Pablo Acha

Personal information
- Full name: Pablo Acha González
- Born: 4 August 1996 (age 30) Burgos, Spain

Sport
- Country: Spain
- Sport: Archery
- Event: Recurve

Medal record
Men's Archery
Representing Spain
European Championships
| Gold medal – first place | 2021 Antalya | Individual |
| Silver medal – second place | 2021 Antalya | Mixed team |
| Silver medal – second place | 2026 Antalya | Team |
European Games
| Silver medal – second place | 2023 Kraków-Małopolska | Team |
| Bronze medal – third place | 2019 Minsk | Individual |
| Bronze medal – third place | 2023 Kraków-Małopolska | Individual |
Mediterranean Games
| Silver medal – second place | 2022 Oran | Team |
| Bronze medal – third place | 2018 Tarragona | Individual |
| Bronze medal – third place | 2018 Tarragona | Team |
World Cup
| Gold medal – first place | 2021 Guatemala City | Team |
| Silver medal – second place | 2021 Lausanne | Team |
| Bronze medal – third place | 2017 Antalya | Mixed team |

= Pablo Acha =

Spanish recurve archer (born 1996)

Pablo Acha González (born 4 August 1996) is a Spanish male recurve archer.

Acha won an individual gold medal and a mixed team silver medal at the 2021 European Championships. He has also medalled at the 2018 Mediterranean Games, the 2019 European Games and several Archery World Cups.

==Career==
In 2017, Acha debuted on the senior international circuit. He won a surprise bronze medal in the mixed team event in the second leg of the 2017 Archery World Cup in Antalya, defeating the American team in the third-place match while partnering with Alicia Marín. He also competed in his first World Championships a few months later.

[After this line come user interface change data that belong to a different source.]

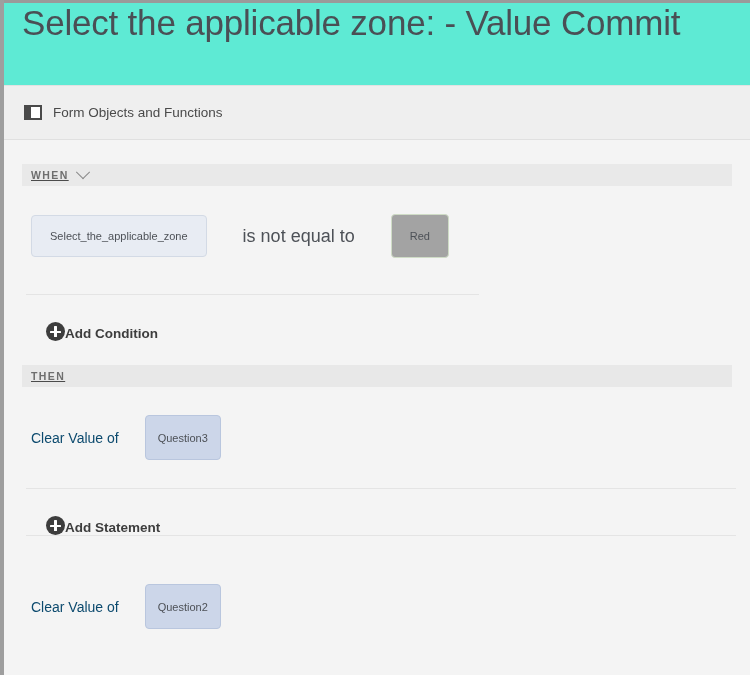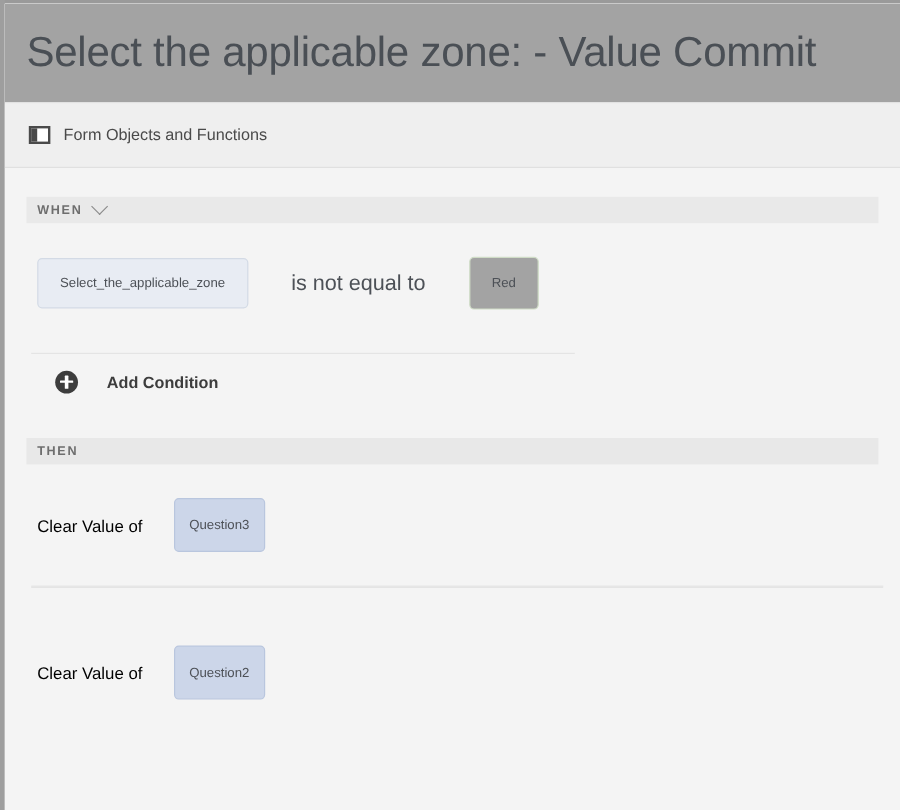--- a/index.html
+++ b/index.html
@@ -39,24 +39,23 @@
     left: 4px;
     width: 746px;
     height: 672px;
     background: #f4f4f4;
     overflow: hidden;
   }
 
   
   .titlebar {
     height: 83px;
-    background: #a3a3a3;
+    background: #5eead4;
     border-bottom: 1px solid #e2e2e2;
     display: flex;
-    align-items: center;
     padding: 0 0 0 18px;
     box-sizing: border-box;
   }
   .title {
     font-size: 35px;
     font-weight: 300;
     color: #4a4f55;
     letter-spacing: -0.2px;
     white-space: nowrap;
   }
@@ -107,20 +106,21 @@
   .section-band {
     margin: 0 0 0 18px;
     width: 710px;
     background: #e8e8e8;
     height: 22px;
     display: flex;
     align-items: center;
     padding-left: 9px;
     box-sizing: border-box;
     gap: 9px;
+    text-decoration: underline;
   }
   .section-band.when {
     background: #e9e9e9;
   }
   .band-label {
     font-size: 10.5px;
     letter-spacing: 1.4px;
     font-weight: bold;
     color: #6e6e6e;
   }
@@ -173,40 +173,40 @@
   }
 
   .op-text {
     font-size: 18px;
     color: #4d5157;
     margin: 0 36px;
     white-space: nowrap;
   }
   .lead-text {
     font-size: 14px;
-    color: #000000;
+    color: #0c4a6e;
     margin-right: 26px;
     white-space: nowrap;
     text-align: center;
   }
 
   .divider {
     height: 1px;
     background: #e4e4e4;
     margin-left: 22px;
     width: 453px;
   }
   .divider.wide {
     width: 710px;
   }
 
   .add-row {
     display: flex;
-    align-items: center;
-    gap: 24px;
+    align-items: flex-end;
+    gap: 0;
     padding-left: 42px;
     height: 46px;
     box-sizing: border-box;
     cursor: pointer;
   }
   .plus-icon {
     width: 19px;
     height: 19px;
     border-radius: 50%;
     background: #3d3d3d;
@@ -293,20 +293,24 @@
 
     <div class="row">
       <span class="lead-text">Clear Value of</span>
       <span class="pill pill-question">Question3</span>
     </div>
 
     <div class="spacer-28"></div>
 
     <div class="divider wide"></div>
 
+    <div class="add-row">
+      <span class="plus-icon"></span>
+      <span class="add-label">Add Statement</span>
+    </div>
 
     <div class="divider wide"></div>
 
     <div class="spacer-20"></div>
 
 
     <div class="spacer-28"></div>
 
     <div class="row">
       <span class="lead-text">Clear Value of</span>

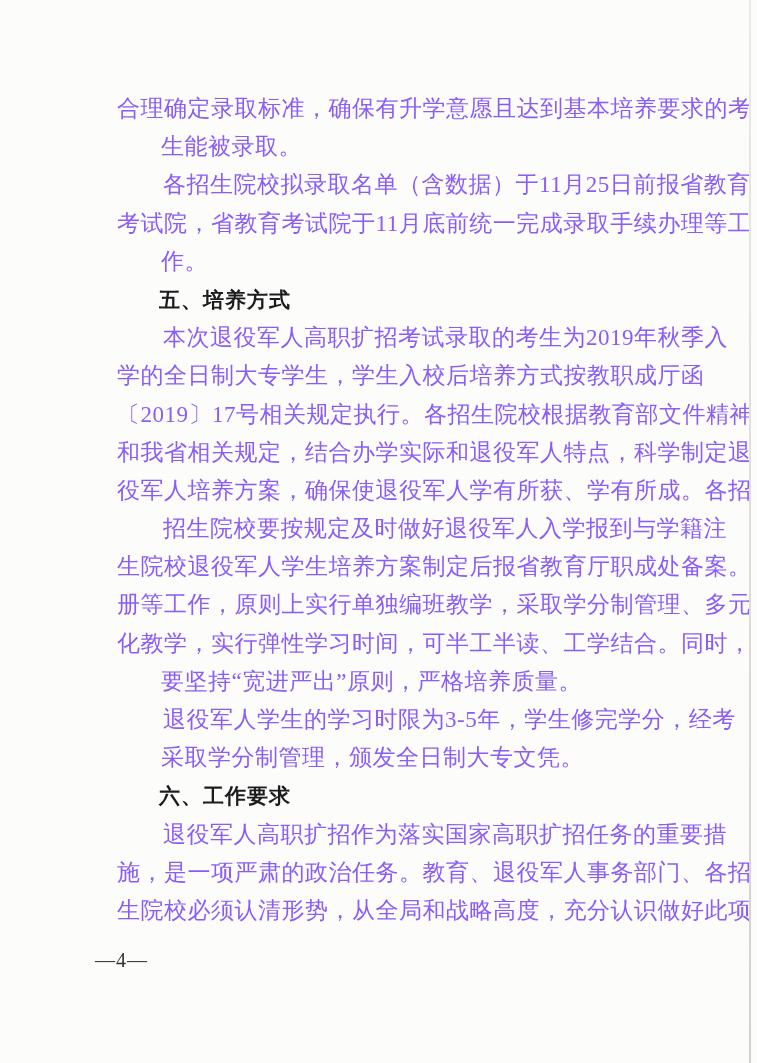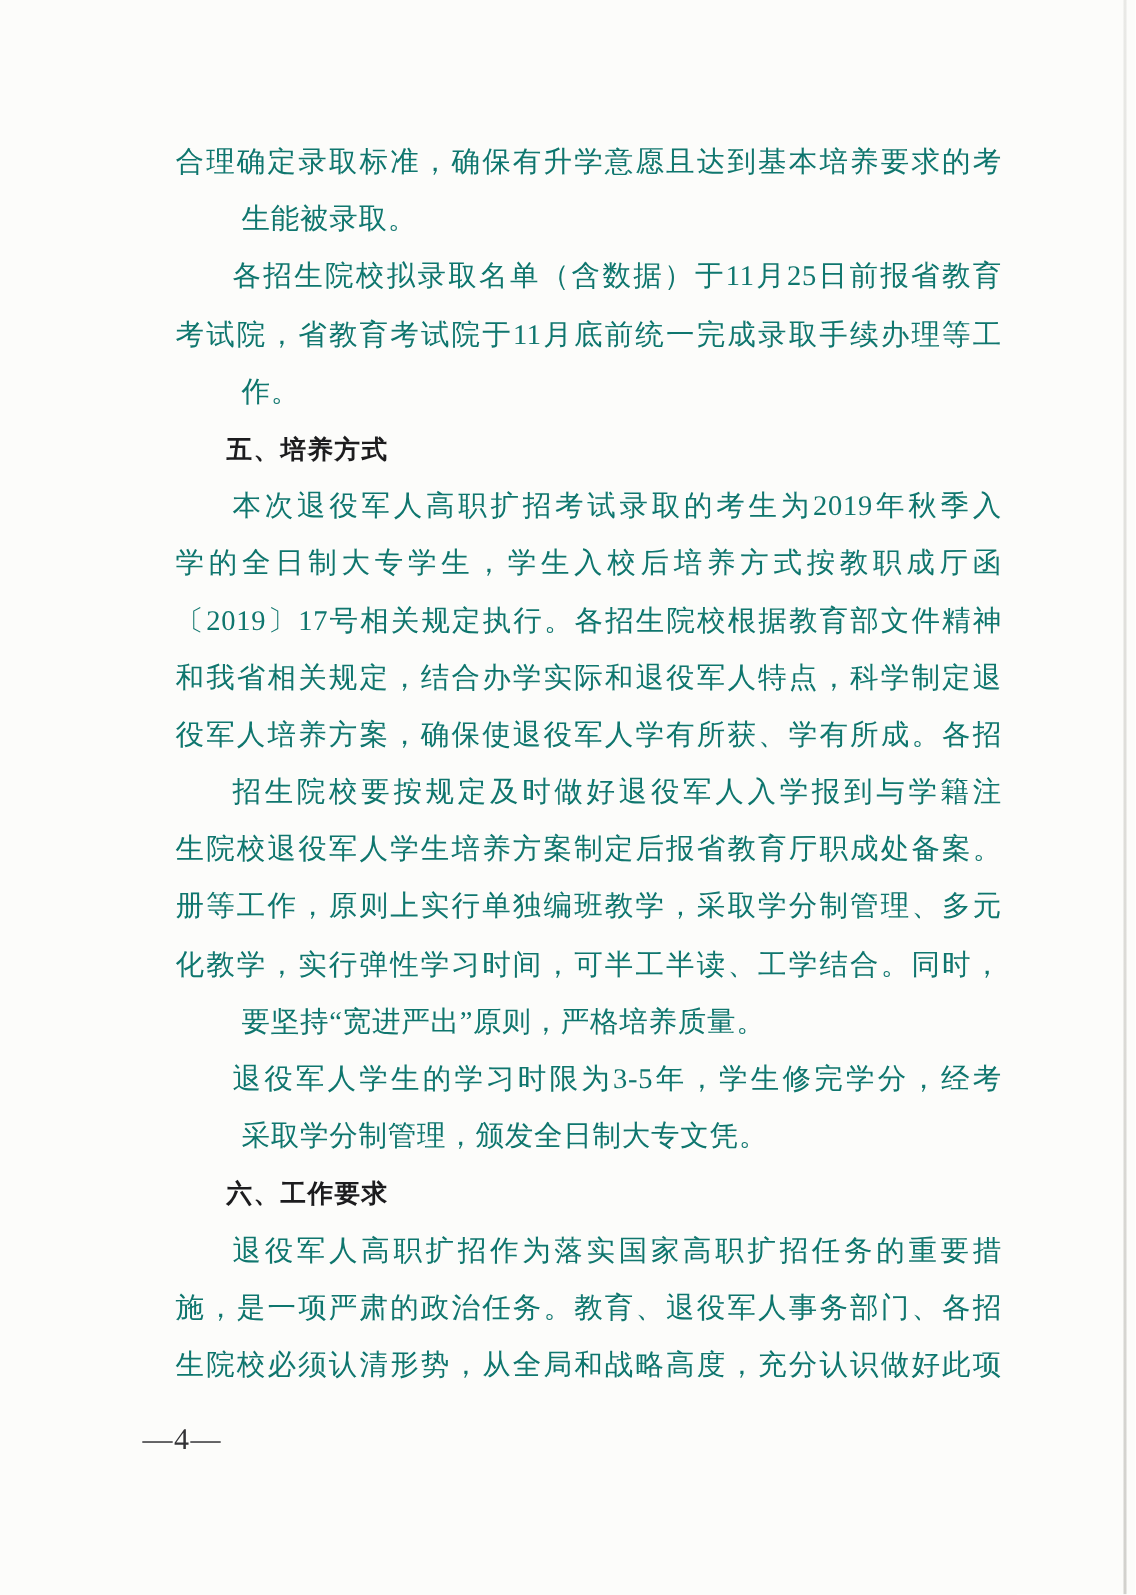--- a/index.html
+++ b/index.html
@@ -18,44 +18,44 @@
   }
   .textblock {
     position: absolute;
     left: 117px;
     top: 90px;
     width: 551px;
   }
   .ln {
     height: 38.2px;
     line-height: 38.2px;
-    font-size: 19px;
+    font-size: 23px;
     letter-spacing: 0.5px;
     text-align: justify;
     text-align-last: justify;
     text-justify: inter-character;
     white-space: nowrap;
-    color: #0f766e;
+    color: #8b5cf6;
   }
   .ln.noj {
     text-align: left;
     text-align-last: left;
     margin-left: 44px;
   }
   .ln.ind {
     text-indent: 2em;
   }
   .ln.hdr {
     font-family: "Liberation Sans", "DejaVu Sans", sans-serif;
     font-weight: 700;
     color: #1c1c1e;
     text-indent: 2em;
     text-align: left;
     text-align-last: left;
-    font-size: 17px;
+    font-size: 21px;
     letter-spacing: 1px;
   }
   .pagenum {
     position: absolute;
     left: 95px;
     top: 948px;
     font-size: 20px;
     line-height: 24px;
     letter-spacing: 1px;
     color: #333336;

Acha won two bronze medals at the 2018 Mediterranean Games in Tarragona, one as an individual and one as a team. He followed this with another individual bronze at the 2019 European Games in Minsk, which secured Spain's qualification to the 2020 Summer Olympics. Due to the COVID-19 pandemic, the only notable event Acha competed at in 2020 was the Indoor World Cup in France, where he placed fifth in the individual event.

In 2021, Acha won two team medals in the Archery World Cup: a gold in the first leg and a silver in the second. He teamed with Miguel Alvariño and Daniel Castro, beating the United States in the final to win their country's first gold medal in history of the event. That summer he competed at the 2021 European Championships. He won a gold medal in the individual event, defeating Galsan Bazarzhapov in the final. He also took home a silver medal partnering with Elia Canales in the mixed team event, ultimately losing to the Russian duo of Aldar Tsybikzhapov and Elena Osipova.

He won the silver medal in the men's team recurve event at the 2022 European Archery Championships held in Munich, Germany.

==Personal life==
Originally from Burgos, Acha moved to Madrid for his training. He got his start in archery at the age of eight because his older brother was doing it and his uncle was president of a local archery club.

Acha is currently studying robotics and automation at the University of Burgos.